> _PROVIDED DATA_
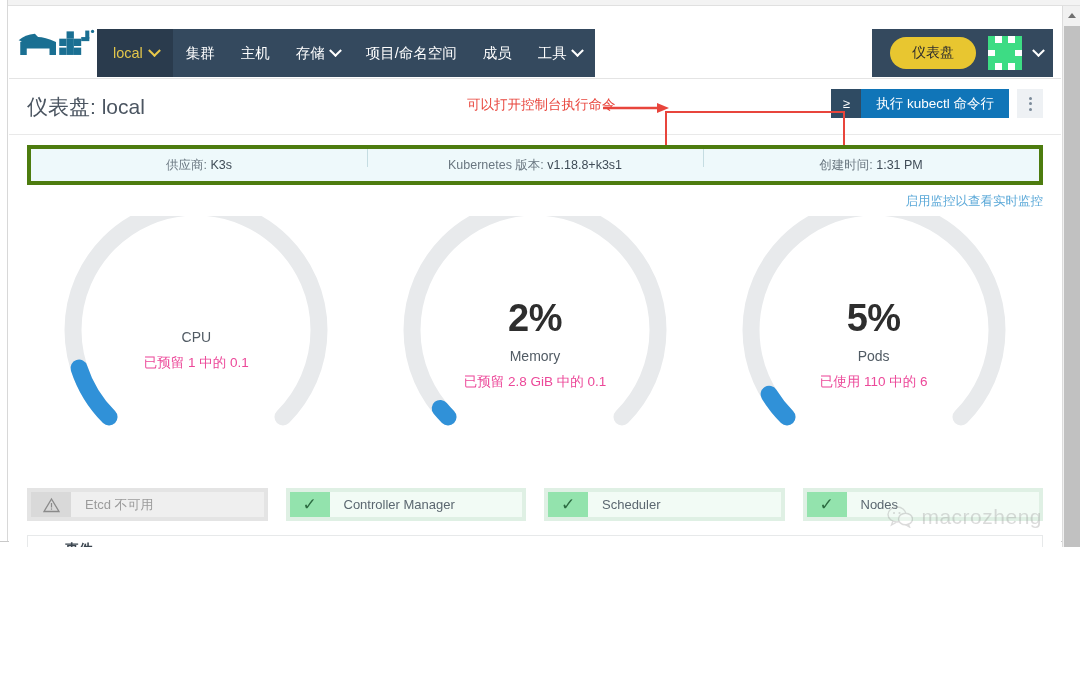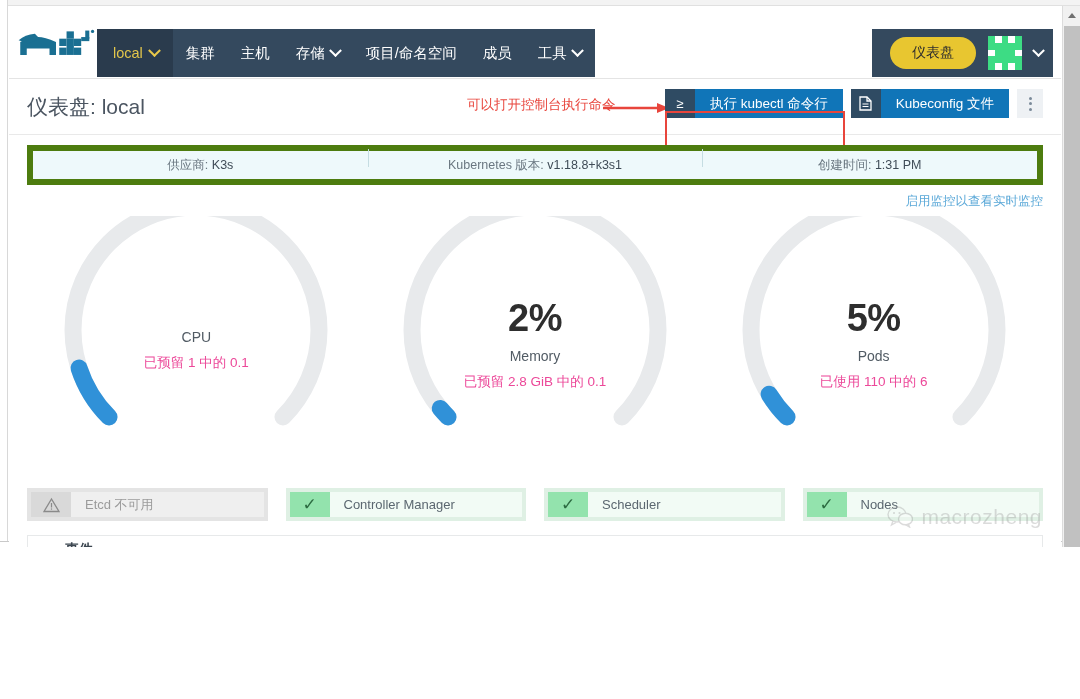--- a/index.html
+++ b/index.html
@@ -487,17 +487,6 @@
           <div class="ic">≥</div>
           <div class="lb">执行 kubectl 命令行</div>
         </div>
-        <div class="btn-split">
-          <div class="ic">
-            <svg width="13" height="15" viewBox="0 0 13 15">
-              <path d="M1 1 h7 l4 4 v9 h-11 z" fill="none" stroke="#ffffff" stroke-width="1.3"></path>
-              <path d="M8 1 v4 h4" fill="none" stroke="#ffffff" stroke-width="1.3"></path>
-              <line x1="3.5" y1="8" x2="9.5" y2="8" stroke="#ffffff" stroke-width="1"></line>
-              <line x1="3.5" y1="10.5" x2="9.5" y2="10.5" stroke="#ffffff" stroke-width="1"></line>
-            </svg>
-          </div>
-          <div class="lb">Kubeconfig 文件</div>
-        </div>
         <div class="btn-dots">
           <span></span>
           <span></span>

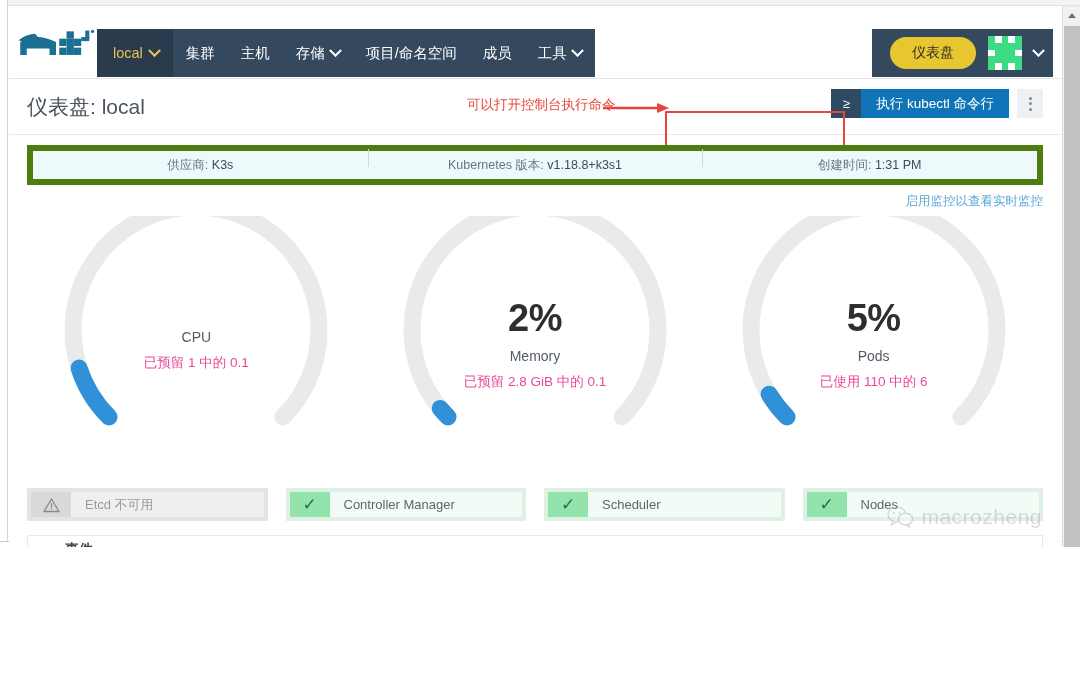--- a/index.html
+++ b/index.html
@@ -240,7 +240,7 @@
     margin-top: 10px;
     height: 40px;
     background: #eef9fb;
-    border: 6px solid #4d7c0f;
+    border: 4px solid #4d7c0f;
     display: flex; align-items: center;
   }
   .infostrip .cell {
--
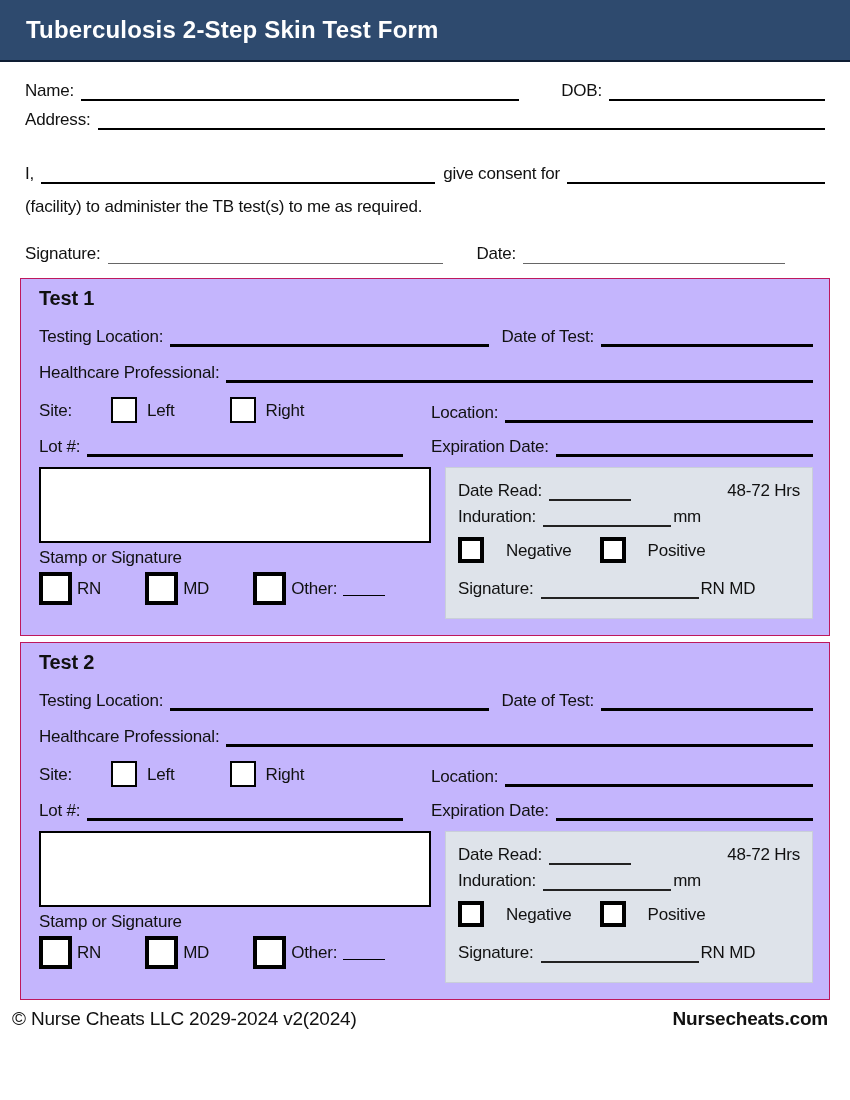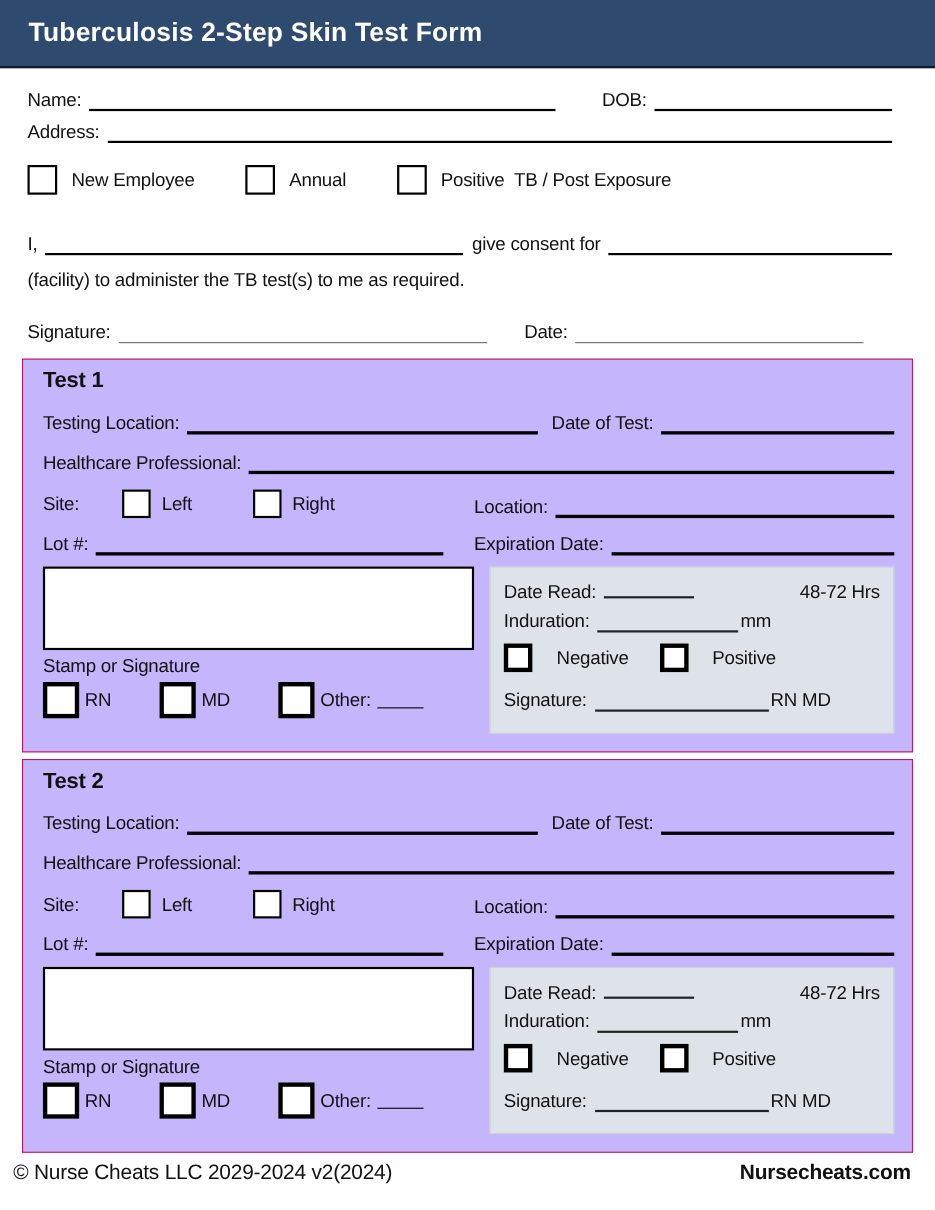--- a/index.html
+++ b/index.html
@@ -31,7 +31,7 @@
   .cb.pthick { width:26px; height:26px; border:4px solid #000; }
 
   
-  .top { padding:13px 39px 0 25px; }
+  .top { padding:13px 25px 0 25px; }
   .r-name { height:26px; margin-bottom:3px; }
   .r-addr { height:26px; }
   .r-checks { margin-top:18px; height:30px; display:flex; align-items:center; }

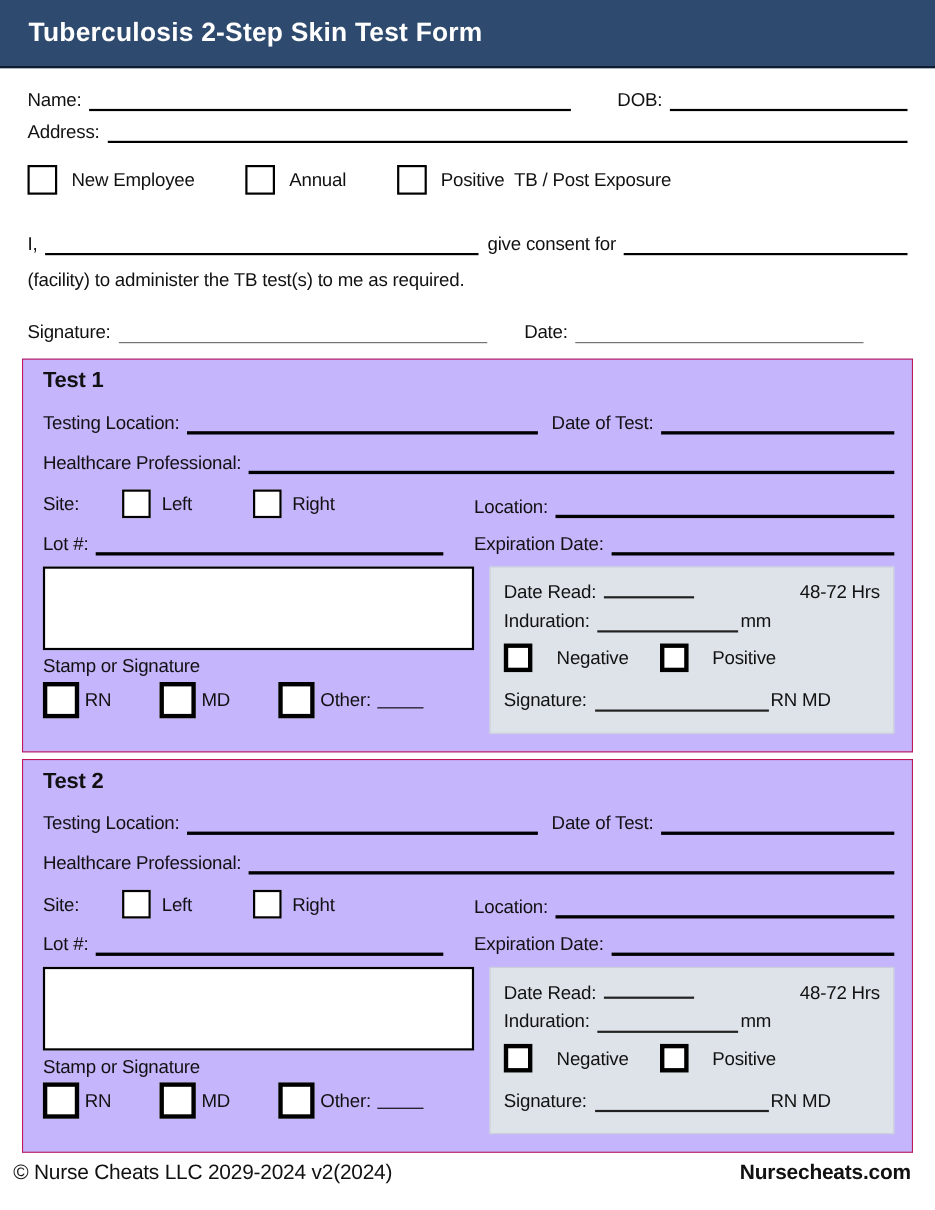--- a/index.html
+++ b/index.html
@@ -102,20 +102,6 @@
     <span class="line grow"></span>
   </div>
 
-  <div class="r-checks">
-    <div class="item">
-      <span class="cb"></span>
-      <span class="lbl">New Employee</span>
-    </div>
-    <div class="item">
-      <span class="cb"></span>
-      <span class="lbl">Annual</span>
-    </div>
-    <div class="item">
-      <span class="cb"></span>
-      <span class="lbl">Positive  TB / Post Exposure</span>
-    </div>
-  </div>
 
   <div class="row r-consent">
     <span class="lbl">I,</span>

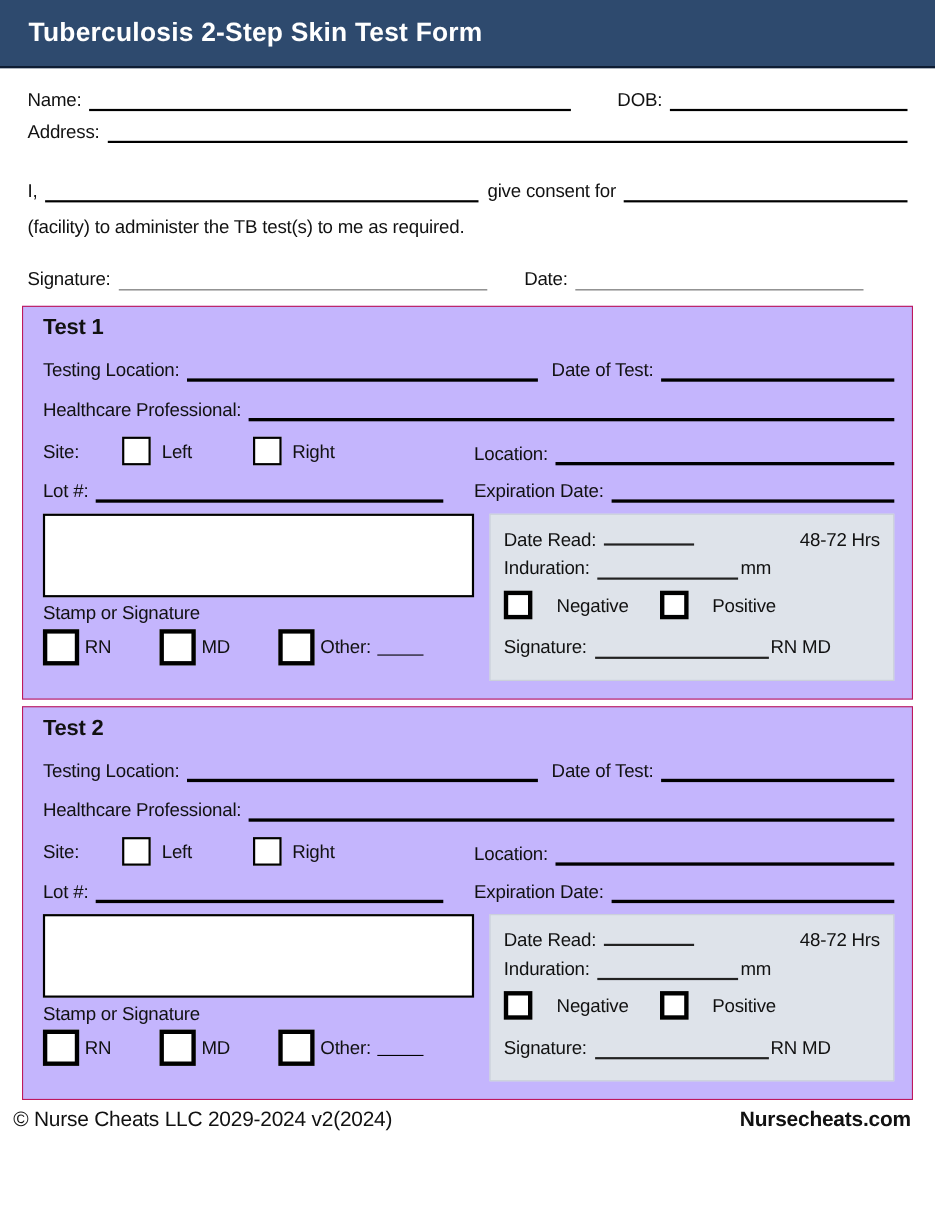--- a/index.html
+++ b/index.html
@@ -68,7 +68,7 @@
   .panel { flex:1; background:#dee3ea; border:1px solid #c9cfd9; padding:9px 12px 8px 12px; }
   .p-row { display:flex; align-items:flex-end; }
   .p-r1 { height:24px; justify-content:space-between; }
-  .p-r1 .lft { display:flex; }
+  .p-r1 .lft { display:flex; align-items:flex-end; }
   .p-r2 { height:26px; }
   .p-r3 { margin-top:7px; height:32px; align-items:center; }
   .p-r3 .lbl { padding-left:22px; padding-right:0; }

> _TASK DESCRIPTION_
Each line in the records that carries "span" must be copied out.

> _RESULT OF THIS EXERCISE_
           <span></span>
           <span></span>
     <span class="line grow"></span>
-      <span class="cb"></span>
-      <span class="lbl">New Employee</span>
-      <span class="cb"></span>
-      <span class="lbl">Annual</span>
-      <span class="cb"></span>
-      <span class="lbl">Positive  TB / Post Exposure</span>
     <span class="lbl">I,</span>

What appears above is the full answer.